|Side Wall of the Hemingway House Grounds|
|Cat in the Ticket Booth|
This friendly feline was helping to greet visitors in the ticket booth. Ernest Hemingway liked cats and was particularly fond of those cats with a mutation that gives them six toes. The more scientific name is a “polydactyl” cat. He had somewhere between 40 and 60 living on the grounds of the house while he was there, and the people who take care of the house now keep the population also around 40 to 50 cats. Interestingly, each cat’s birth is recorded, so each of the cats currently residing at the house has its own genealogical record.

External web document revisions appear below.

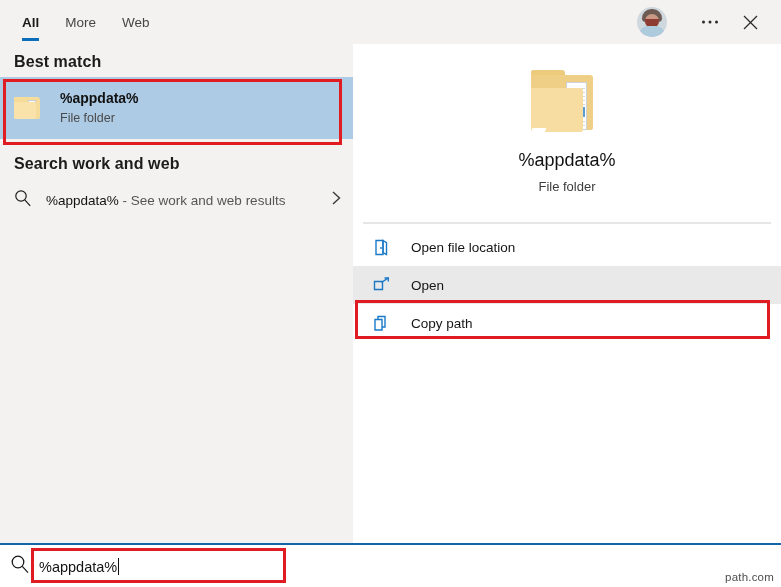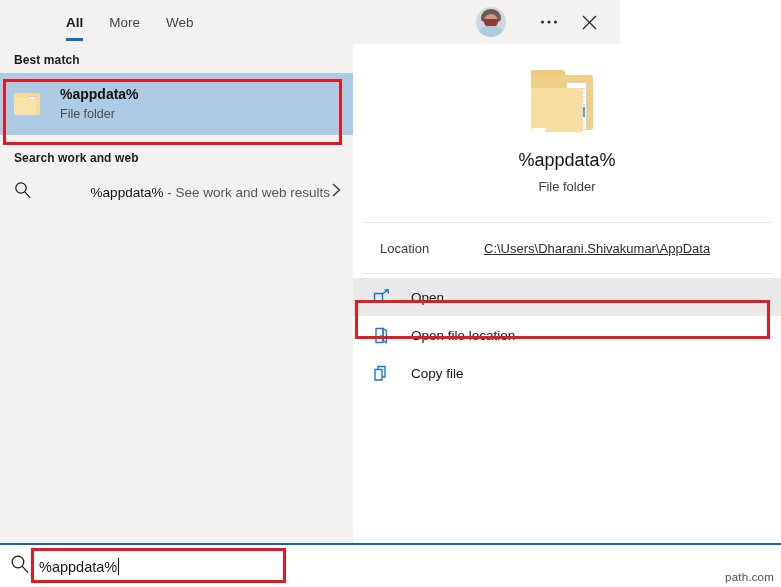"All" .tabbar { padding-left: 44px -> none; width: 620px -> 781px }
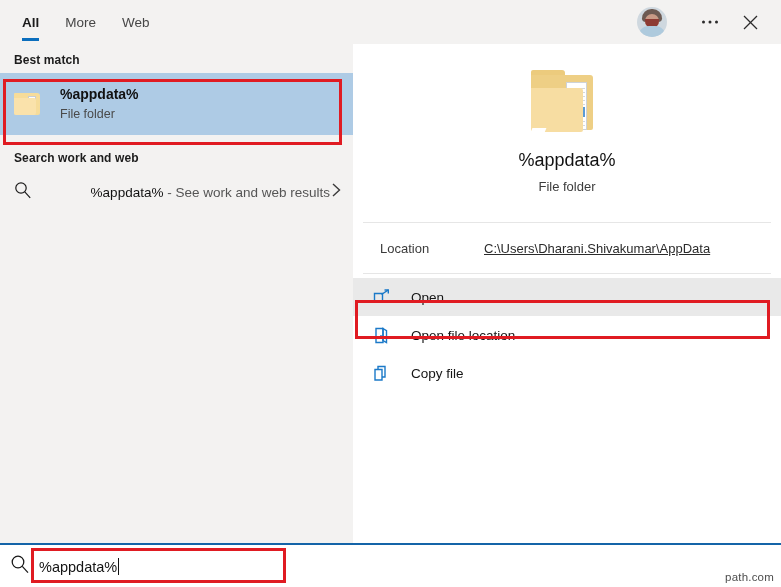"Best match" .section-header { font-size: 12px -> 16px }
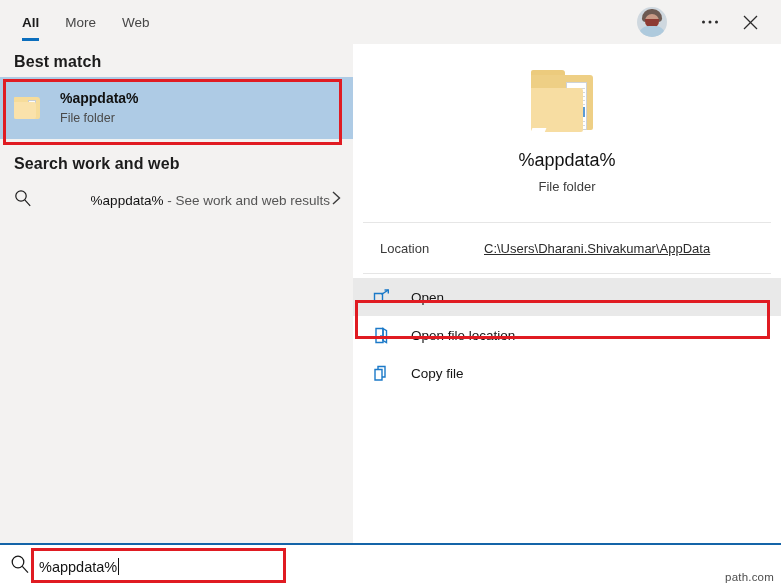"%appdata% - See work and" .web-row { text-align: right -> none }
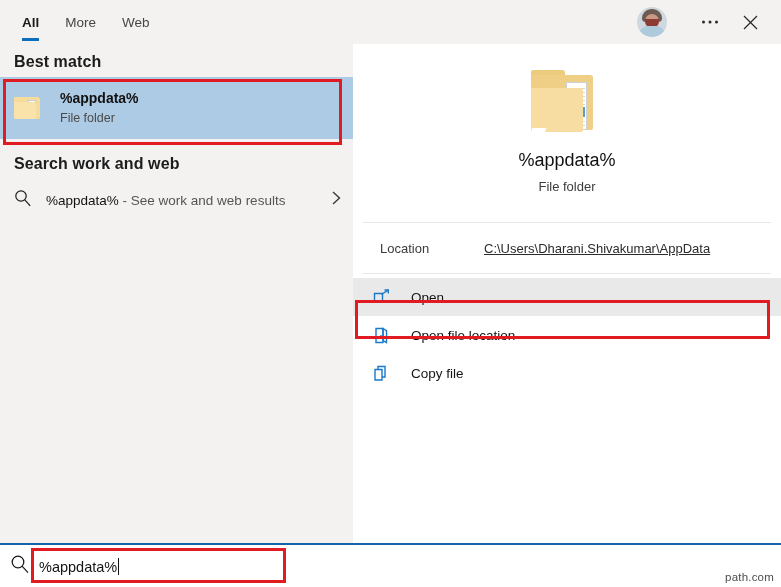"Location" div.meta-row { html: <div> <div>Location</div> <div>C:\Users\Dharani.Shivakumar\AppData</div> </div> -> none }
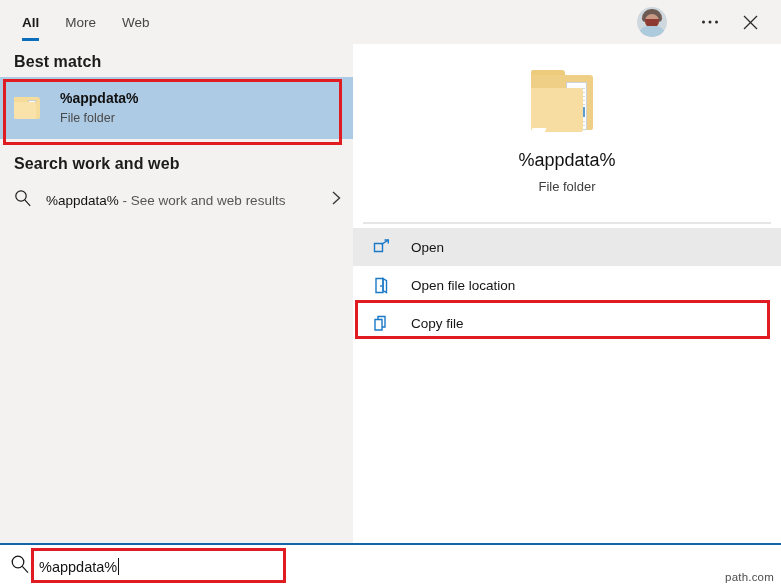"Open" div.action-row { order: before "Open file location" -> after "Open file location" }
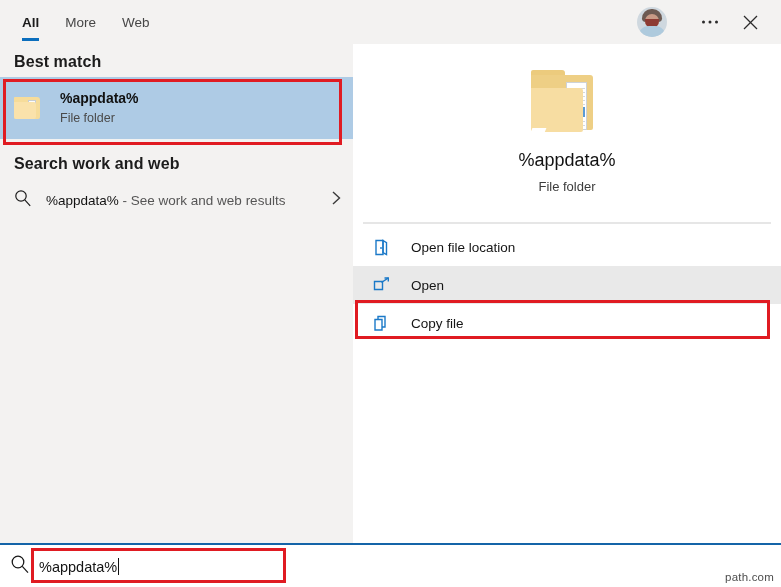"Copy file" span.action-label { text: file -> path }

The cats are everywhere on the grounds and the house and the staff works hard to keep them happy so the cats will stay there. (This was the one spot in Key West where we didn’t see any roosters; the roosters in Key West are ubiquitous, but not stupid!)
|The European Chandelier|
|A Cat Asleep in the Master Bedroom|
|Second Floor Bookshelves|
|View from the Upper Veranda|
|The Writing Studio|
Behind the house is what used to be a coach house and barn. When the Hemingways moved into the house, they converted the top floor into a writer’s studio, the first one Ernest Hemingway had. He was a very disciplined writer and would go out there every morning to write.

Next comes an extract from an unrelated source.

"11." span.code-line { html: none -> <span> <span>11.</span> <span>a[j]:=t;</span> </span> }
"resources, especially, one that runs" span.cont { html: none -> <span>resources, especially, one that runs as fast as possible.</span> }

|One of Hemingway's Typewriters|
|Cat in the Writing Studio|
One of the cats had found its way into the writer’s studio (human visitors can only view the studio through a piece of clear plastic, but the estate owners left an opening large enough in the bottom of the barrier for the cats to get in.) He or she looked quite comfortable.
|Cat Feeding Area|
Since I was there as a tourist, and not as a blogger, I forgot to take a picture of the pool, but it is a beautiful salt water pool put on the grounds by Pauline. It cost $20,000 to build in the 1930’s. The dollar equivalent today I cannot even begin to calculate. The reason it was so expensive is the hard coral bedrock of the island. It took an extraordinary amount of manpower to excavate the bedrock out in order to put the pool in. According to the tour guide, Pauline put the pool in while Ernest Hemingway was off on a trip somewhere. When he came back, he tossed a penny in the pool, telling her that she might as well have his last cent, too. The same penny now is covered by plexiglass on the pool deck.
The Hemingway House is not the only famous residence in Key West, but it is a unique memorial to a giant of American literature. If you get the chance, be sure to stop by!